For his study, McCubbin used equations developed by kidney specialists to calculate blood-sodium concentration. Among soccer players and marathoners, he concluded, making a deliberate effort to replace sodium beyond what taste preferences dictate is “unnecessary in all realistic scenarios.” In 100-mile ultramarathons, where longer duration results in far greater salt loss, the picture is more nuanced. For runners whose sweat is saltier than average and who aim to drink aggressively enough to limit fluid losses to 2 percent of their starting weight, drinking water alone would leave them short on sodium. (These ultras are so taxing that runners also lose weight from the carbohydrate and fat reserves they burn, so they may be 3 to 5 percent lighter on the scale by the time their fluid losses hit 2 percent. That’s about what current hydration advice for ultramarathoners recommends.)

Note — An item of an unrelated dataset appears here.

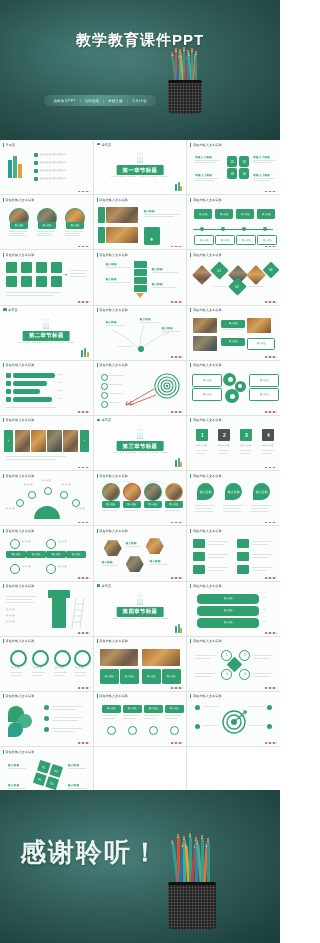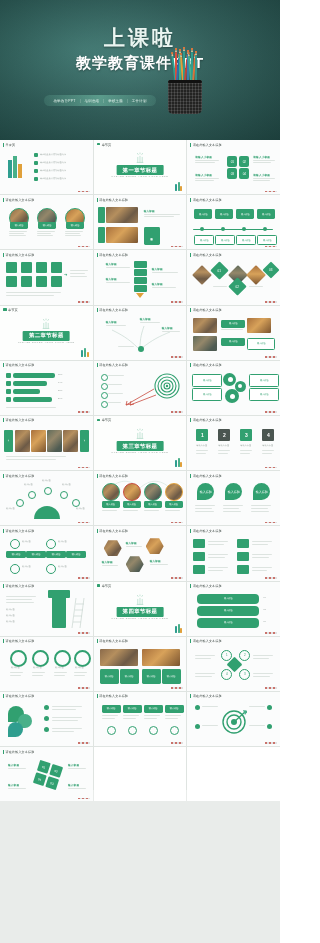"上课啦" div.ct1 { html: <div>上课啦</div> -> none }
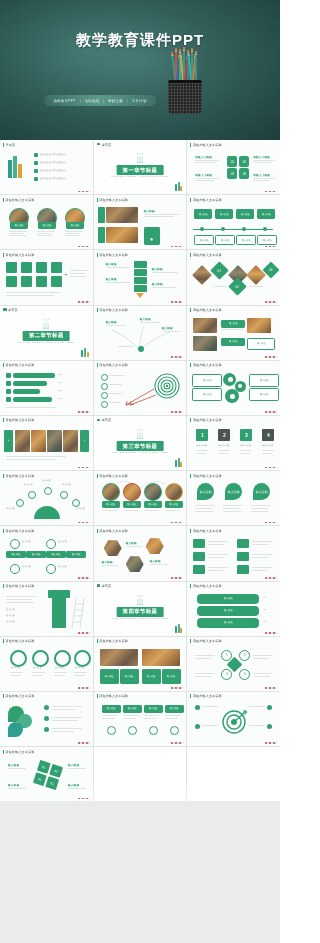"感谢聆听！" div.closing { html: none -> <div> <div></div> <div>感谢聆听！</div> <div> <div> <span></span> <span></span> <span></span> <span></span> <span></span> <span></span> <span></span> <span></span> <span></span> <span></span> <span></span> <span></span> </div> <div> <div></div> </div> </div> </div> }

The sodium content of your sweat can be roughly inferred from the amount of dried salt left on your clothes and skin after a workout, or it can be determined with greater accuracy through testing offered by companies like Precision Hydration. But even if you’re a salty sweater, mainlining sodium tablets is a risky proposition. Overdoing salt intake can make you thirstier, increasing the chances that you’ll drink too much and, paradoxically, perhaps even putting you at risk of hyponatremia, according to Martin Hoffman, an ultra-endurance researcher at the University of California at Davis. Instead, Hoffman recommends taking in salt with food as dictated by your cravings, rather than following a predetermined salt-intake regimen. “It’s realistic to say don’t worry about it or don’t listen to the so-called experts who have a product to sell as long as one is attuned to one’s body,” he says.

In fact, sodium needs during a 100-miler may be even lower than McCubbin’s calculations suggest, according to Hoffman. There’s some evidence that the body contains additional sodium that gets released into circulation with prolonged sweating, although the idea is controversial among scientists.

Both Hoffman and McCubbin agree that a small minority of people with unusually salty sweat might run into problems in a multi-hour event like an ultra. For those individuals, sweat testing to determine exactly how much salt they’re losing might have value. At a minimum, they’ll benefit from a deliberate plan to restock lost sodium through food, sports drinks, and perhaps even salt tablets. For the rest of us, McCubbin’s advice mirrors the shift in thinking about hydrationover the past few decades, from the hard-nosed “Drink to replace what you lose” to the more subjective “Drink when you’re thirsty.” When it comes to salt, McCubbin says, the new rule is: “Season to taste.”